Retype the listing that follows, exactly as written.

▼

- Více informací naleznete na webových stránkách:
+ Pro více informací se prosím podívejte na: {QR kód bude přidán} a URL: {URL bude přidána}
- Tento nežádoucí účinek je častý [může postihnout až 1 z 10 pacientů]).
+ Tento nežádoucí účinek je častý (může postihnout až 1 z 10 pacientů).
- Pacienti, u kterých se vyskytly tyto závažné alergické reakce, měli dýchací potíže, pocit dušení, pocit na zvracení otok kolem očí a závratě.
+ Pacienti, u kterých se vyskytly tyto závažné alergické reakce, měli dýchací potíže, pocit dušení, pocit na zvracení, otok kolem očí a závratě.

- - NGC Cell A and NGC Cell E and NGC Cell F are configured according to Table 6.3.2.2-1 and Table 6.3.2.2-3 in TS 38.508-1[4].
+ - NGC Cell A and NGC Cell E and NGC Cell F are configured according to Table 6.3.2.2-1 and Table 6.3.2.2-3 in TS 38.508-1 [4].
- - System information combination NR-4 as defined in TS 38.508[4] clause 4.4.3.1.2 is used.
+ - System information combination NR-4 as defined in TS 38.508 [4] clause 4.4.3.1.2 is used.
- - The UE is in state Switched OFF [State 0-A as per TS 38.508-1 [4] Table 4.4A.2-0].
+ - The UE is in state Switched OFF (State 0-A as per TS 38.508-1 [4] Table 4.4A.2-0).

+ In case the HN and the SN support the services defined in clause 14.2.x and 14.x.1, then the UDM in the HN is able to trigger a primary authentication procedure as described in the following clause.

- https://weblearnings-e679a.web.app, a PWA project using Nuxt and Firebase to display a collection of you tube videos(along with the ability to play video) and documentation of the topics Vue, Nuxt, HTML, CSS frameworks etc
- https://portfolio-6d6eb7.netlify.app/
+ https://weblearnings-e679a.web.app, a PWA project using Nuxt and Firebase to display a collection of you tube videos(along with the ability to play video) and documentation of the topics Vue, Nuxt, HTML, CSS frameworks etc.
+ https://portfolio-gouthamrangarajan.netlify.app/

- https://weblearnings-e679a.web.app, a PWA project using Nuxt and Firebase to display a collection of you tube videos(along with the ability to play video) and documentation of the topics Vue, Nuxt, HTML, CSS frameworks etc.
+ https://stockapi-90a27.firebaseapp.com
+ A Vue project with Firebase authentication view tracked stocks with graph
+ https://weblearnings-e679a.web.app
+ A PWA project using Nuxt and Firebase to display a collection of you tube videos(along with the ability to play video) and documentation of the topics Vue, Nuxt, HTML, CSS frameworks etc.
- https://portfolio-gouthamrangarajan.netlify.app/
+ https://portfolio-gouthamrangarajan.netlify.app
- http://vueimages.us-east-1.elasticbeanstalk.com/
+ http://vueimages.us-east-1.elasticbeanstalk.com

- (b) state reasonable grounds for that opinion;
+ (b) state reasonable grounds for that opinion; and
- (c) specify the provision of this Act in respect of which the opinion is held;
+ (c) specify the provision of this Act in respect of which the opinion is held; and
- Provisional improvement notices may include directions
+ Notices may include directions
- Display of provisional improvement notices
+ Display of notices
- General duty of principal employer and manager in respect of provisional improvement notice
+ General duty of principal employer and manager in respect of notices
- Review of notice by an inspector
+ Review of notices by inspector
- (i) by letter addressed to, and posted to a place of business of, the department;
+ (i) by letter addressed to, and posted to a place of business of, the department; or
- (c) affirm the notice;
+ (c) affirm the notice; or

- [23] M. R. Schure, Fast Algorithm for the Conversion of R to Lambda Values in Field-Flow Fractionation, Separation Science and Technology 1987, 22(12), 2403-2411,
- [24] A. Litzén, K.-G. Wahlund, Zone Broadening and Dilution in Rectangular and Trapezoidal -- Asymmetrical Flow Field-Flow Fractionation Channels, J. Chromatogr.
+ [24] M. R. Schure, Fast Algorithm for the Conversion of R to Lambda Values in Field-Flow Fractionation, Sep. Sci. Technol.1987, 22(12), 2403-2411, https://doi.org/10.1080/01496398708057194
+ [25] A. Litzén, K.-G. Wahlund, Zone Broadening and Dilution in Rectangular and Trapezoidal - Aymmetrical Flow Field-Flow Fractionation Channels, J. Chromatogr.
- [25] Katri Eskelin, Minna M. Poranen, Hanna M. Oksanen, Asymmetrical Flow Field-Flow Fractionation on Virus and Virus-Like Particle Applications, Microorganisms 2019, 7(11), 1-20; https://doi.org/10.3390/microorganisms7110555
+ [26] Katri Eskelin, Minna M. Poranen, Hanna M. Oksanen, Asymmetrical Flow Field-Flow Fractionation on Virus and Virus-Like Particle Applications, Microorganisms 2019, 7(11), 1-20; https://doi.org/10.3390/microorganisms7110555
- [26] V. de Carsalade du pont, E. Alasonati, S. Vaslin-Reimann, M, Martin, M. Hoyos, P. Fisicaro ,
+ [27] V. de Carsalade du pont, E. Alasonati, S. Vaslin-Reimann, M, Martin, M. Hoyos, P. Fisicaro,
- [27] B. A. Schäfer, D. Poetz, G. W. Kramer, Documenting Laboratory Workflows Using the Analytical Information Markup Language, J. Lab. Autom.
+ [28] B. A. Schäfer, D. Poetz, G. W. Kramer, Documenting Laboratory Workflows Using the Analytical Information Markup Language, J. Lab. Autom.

▲

### WRITTEN RESPONSE
- Více informací naleznete na webových stránkách:
+ Pro více informací se prosím podívejte na: {QR kód bude přidán} a URL: {URL bude přidána}
- Tento nežádoucí účinek je častý [může postihnout až 1 z 10 pacientů]).
+ Tento nežádoucí účinek je častý (může postihnout až 1 z 10 pacientů).
- Pacienti, u kterých se vyskytly tyto závažné alergické reakce, měli dýchací potíže, pocit dušení, pocit na zvracení otok kolem očí a závratě.
+ Pacienti, u kterých se vyskytly tyto závažné alergické reakce, měli dýchací potíže, pocit dušení, pocit na zvracení, otok kolem očí a závratě.

- - NGC Cell A and NGC Cell E and NGC Cell F are configured according to Table 6.3.2.2-1 and Table 6.3.2.2-3 in TS 38.508-1[4].
+ - NGC Cell A and NGC Cell E and NGC Cell F are configured according to Table 6.3.2.2-1 and Table 6.3.2.2-3 in TS 38.508-1 [4].
- - System information combination NR-4 as defined in TS 38.508[4] clause 4.4.3.1.2 is used.
+ - System information combination NR-4 as defined in TS 38.508 [4] clause 4.4.3.1.2 is used.
- - The UE is in state Switched OFF [State 0-A as per TS 38.508-1 [4] Table 4.4A.2-0].
+ - The UE is in state Switched OFF (State 0-A as per TS 38.508-1 [4] Table 4.4A.2-0).

+ In case the HN and the SN support the services defined in clause 14.2.x and 14.x.1, then the UDM in the HN is able to trigger a primary authentication procedure as described in the following clause.

- https://weblearnings-e679a.web.app, a PWA project using Nuxt and Firebase to display a collection of you tube videos(along with the ability to play video) and documentation of the topics Vue, Nuxt, HTML, CSS frameworks etc
- https://portfolio-6d6eb7.netlify.app/
+ https://weblearnings-e679a.web.app, a PWA project using Nuxt and Firebase to display a collection of you tube videos(along with the ability to play video) and documentation of the topics Vue, Nuxt, HTML, CSS frameworks etc.
+ https://portfolio-gouthamrangarajan.netlify.app/

- https://weblearnings-e679a.web.app, a PWA project using Nuxt and Firebase to display a collection of you tube videos(along with the ability to play video) and documentation of the topics Vue, Nuxt, HTML, CSS frameworks etc.
+ https://stockapi-90a27.firebaseapp.com
+ A Vue project with Firebase authentication view tracked stocks with graph
+ https://weblearnings-e679a.web.app
+ A PWA project using Nuxt and Firebase to display a collection of you tube videos(along with the ability to play video) and documentation of the topics Vue, Nuxt, HTML, CSS frameworks etc.
- https://portfolio-gouthamrangarajan.netlify.app/
+ https://portfolio-gouthamrangarajan.netlify.app
- http://vueimages.us-east-1.elasticbeanstalk.com/
+ http://vueimages.us-east-1.elasticbeanstalk.com

- (b) state reasonable grounds for that opinion;
+ (b) state reasonable grounds for that opinion; and
- (c) specify the provision of this Act in respect of which the opinion is held;
+ (c) specify the provision of this Act in respect of which the opinion is held; and
- Provisional improvement notices may include directions
+ Notices may include directions
- Display of provisional improvement notices
+ Display of notices
- General duty of principal employer and manager in respect of provisional improvement notice
+ General duty of principal employer and manager in respect of notices
- Review of notice by an inspector
+ Review of notices by inspector
- (i) by letter addressed to, and posted to a place of business of, the department;
+ (i) by letter addressed to, and posted to a place of business of, the department; or
- (c) affirm the notice;
+ (c) affirm the notice; or

- [23] M. R. Schure, Fast Algorithm for the Conversion of R to Lambda Values in Field-Flow Fractionation, Separation Science and Technology 1987, 22(12), 2403-2411,
- [24] A. Litzén, K.-G. Wahlund, Zone Broadening and Dilution in Rectangular and Trapezoidal -- Asymmetrical Flow Field-Flow Fractionation Channels, J. Chromatogr.
+ [24] M. R. Schure, Fast Algorithm for the Conversion of R to Lambda Values in Field-Flow Fractionation, Sep. Sci. Technol.1987, 22(12), 2403-2411, https://doi.org/10.1080/01496398708057194
+ [25] A. Litzén, K.-G. Wahlund, Zone Broadening and Dilution in Rectangular and Trapezoidal - Aymmetrical Flow Field-Flow Fractionation Channels, J. Chromatogr.
- [25] Katri Eskelin, Minna M. Poranen, Hanna M. Oksanen, Asymmetrical Flow Field-Flow Fractionation on Virus and Virus-Like Particle Applications, Microorganisms 2019, 7(11), 1-20; https://doi.org/10.3390/microorganisms7110555
+ [26] Katri Eskelin, Minna M. Poranen, Hanna M. Oksanen, Asymmetrical Flow Field-Flow Fractionation on Virus and Virus-Like Particle Applications, Microorganisms 2019, 7(11), 1-20; https://doi.org/10.3390/microorganisms7110555
- [26] V. de Carsalade du pont, E. Alasonati, S. Vaslin-Reimann, M, Martin, M. Hoyos, P. Fisicaro ,
+ [27] V. de Carsalade du pont, E. Alasonati, S. Vaslin-Reimann, M, Martin, M. Hoyos, P. Fisicaro,
- [27] B. A. Schäfer, D. Poetz, G. W. Kramer, Documenting Laboratory Workflows Using the Analytical Information Markup Language, J. Lab. Autom.
+ [28] B. A. Schäfer, D. Poetz, G. W. Kramer, Documenting Laboratory Workflows Using the Analytical Information Markup Language, J. Lab. Autom.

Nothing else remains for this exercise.